■ **WHAT TO WORK ON**: Output every line of the entries from the line containing "shipping: 28.99 -> 21.95" through the last, exactly, with no other content.

■ **SUPPLIED DATA**:
+---+
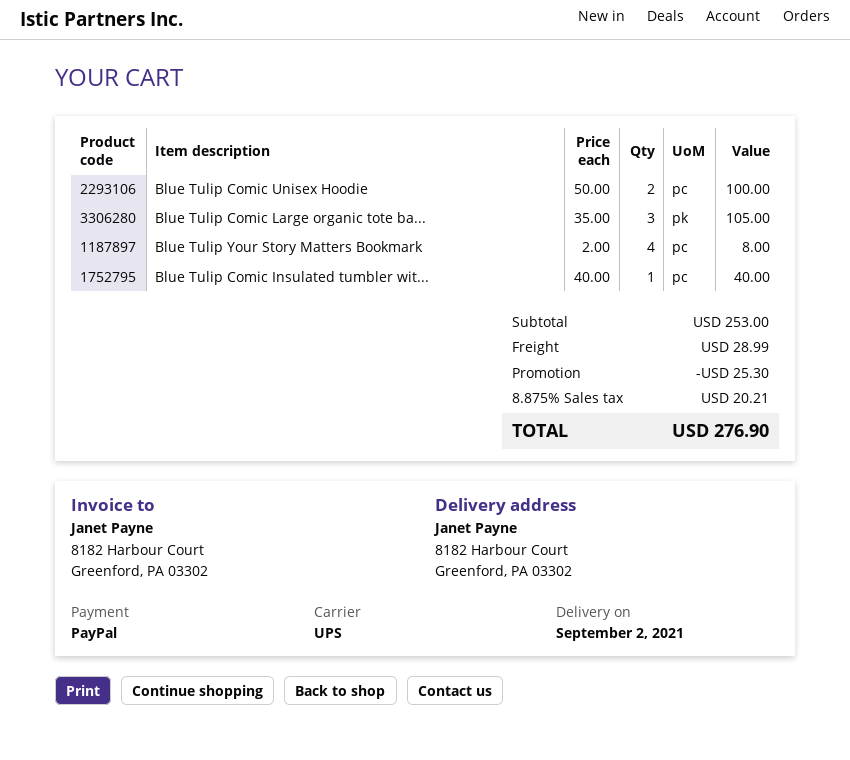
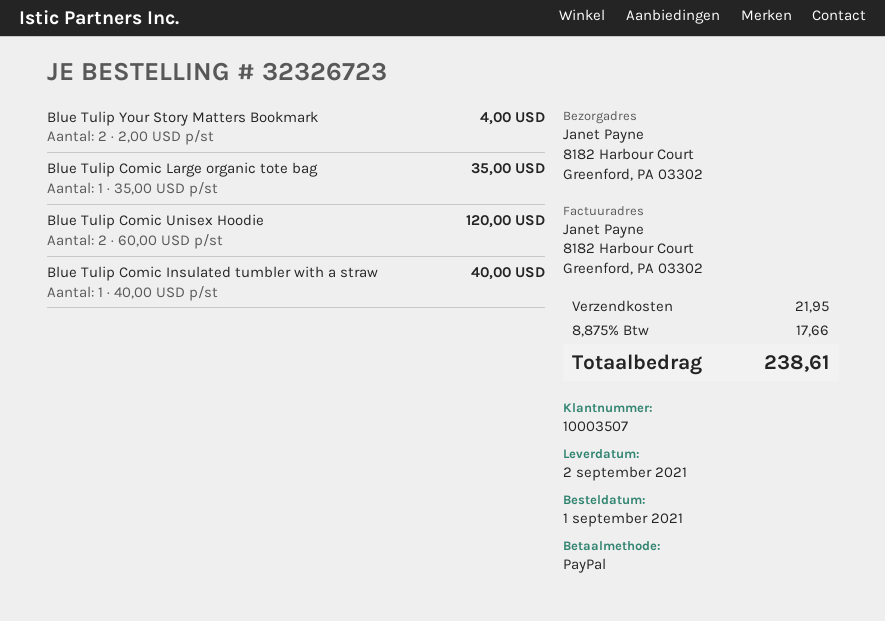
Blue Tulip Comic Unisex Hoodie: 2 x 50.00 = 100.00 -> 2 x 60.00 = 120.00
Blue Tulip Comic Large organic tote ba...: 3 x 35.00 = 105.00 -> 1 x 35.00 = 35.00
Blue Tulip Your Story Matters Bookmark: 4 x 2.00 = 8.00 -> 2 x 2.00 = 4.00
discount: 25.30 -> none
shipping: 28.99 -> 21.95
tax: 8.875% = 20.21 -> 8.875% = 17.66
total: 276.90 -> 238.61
+---+
■ **EXERCISE ANSWER**:
shipping: 28.99 -> 21.95
tax: 8.875% = 20.21 -> 8.875% = 17.66
total: 276.90 -> 238.61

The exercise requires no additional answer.